**DATA RECORDS:**
--- START ---

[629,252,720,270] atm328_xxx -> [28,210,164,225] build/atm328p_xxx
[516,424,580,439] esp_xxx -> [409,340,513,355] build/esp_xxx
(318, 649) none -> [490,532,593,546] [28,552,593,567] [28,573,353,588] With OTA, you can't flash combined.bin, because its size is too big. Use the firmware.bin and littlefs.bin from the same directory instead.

--- END ---
--- START ---

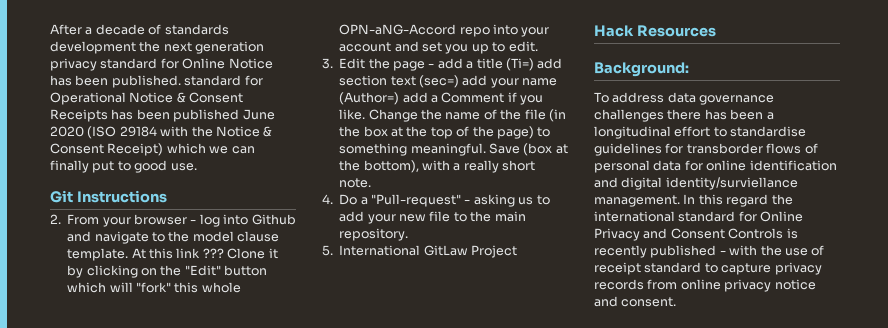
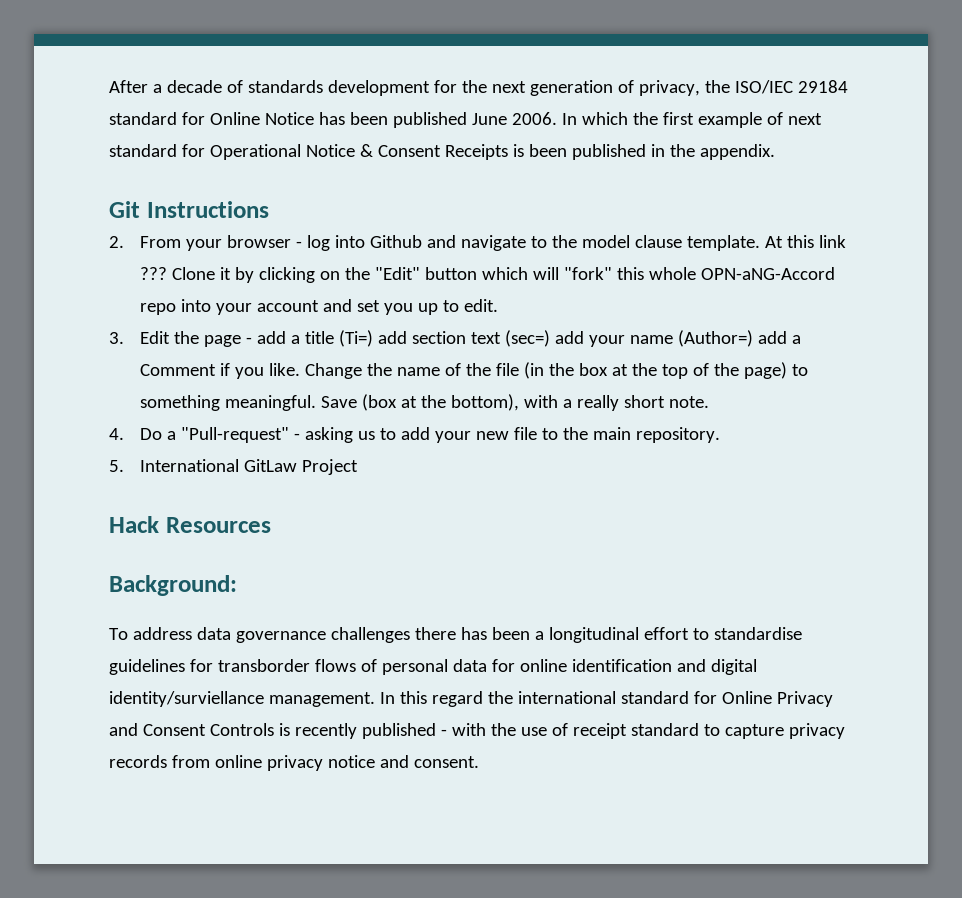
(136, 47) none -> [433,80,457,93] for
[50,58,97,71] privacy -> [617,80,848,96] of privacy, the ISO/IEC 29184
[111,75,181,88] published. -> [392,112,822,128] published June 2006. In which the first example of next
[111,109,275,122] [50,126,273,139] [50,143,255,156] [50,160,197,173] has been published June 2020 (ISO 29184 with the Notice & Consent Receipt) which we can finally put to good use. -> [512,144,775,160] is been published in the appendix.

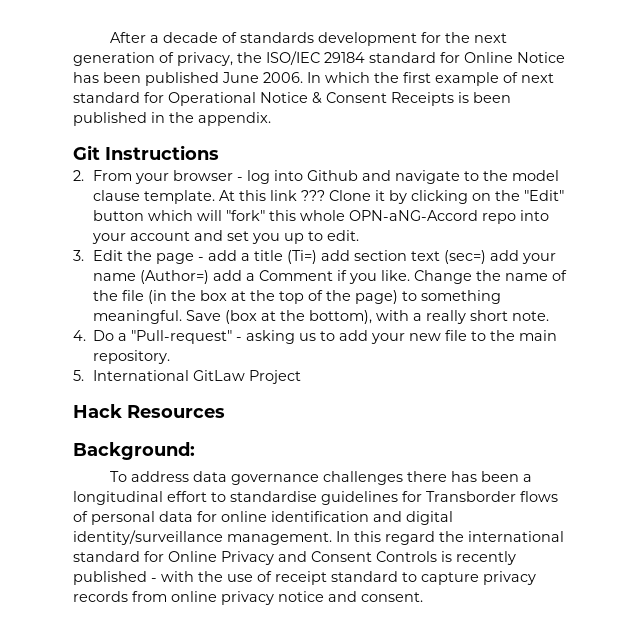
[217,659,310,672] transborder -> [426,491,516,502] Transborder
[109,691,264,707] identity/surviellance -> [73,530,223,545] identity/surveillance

--- END ---

If a line above contains the word "published", it counts; state how many lines count, and nothing more.

2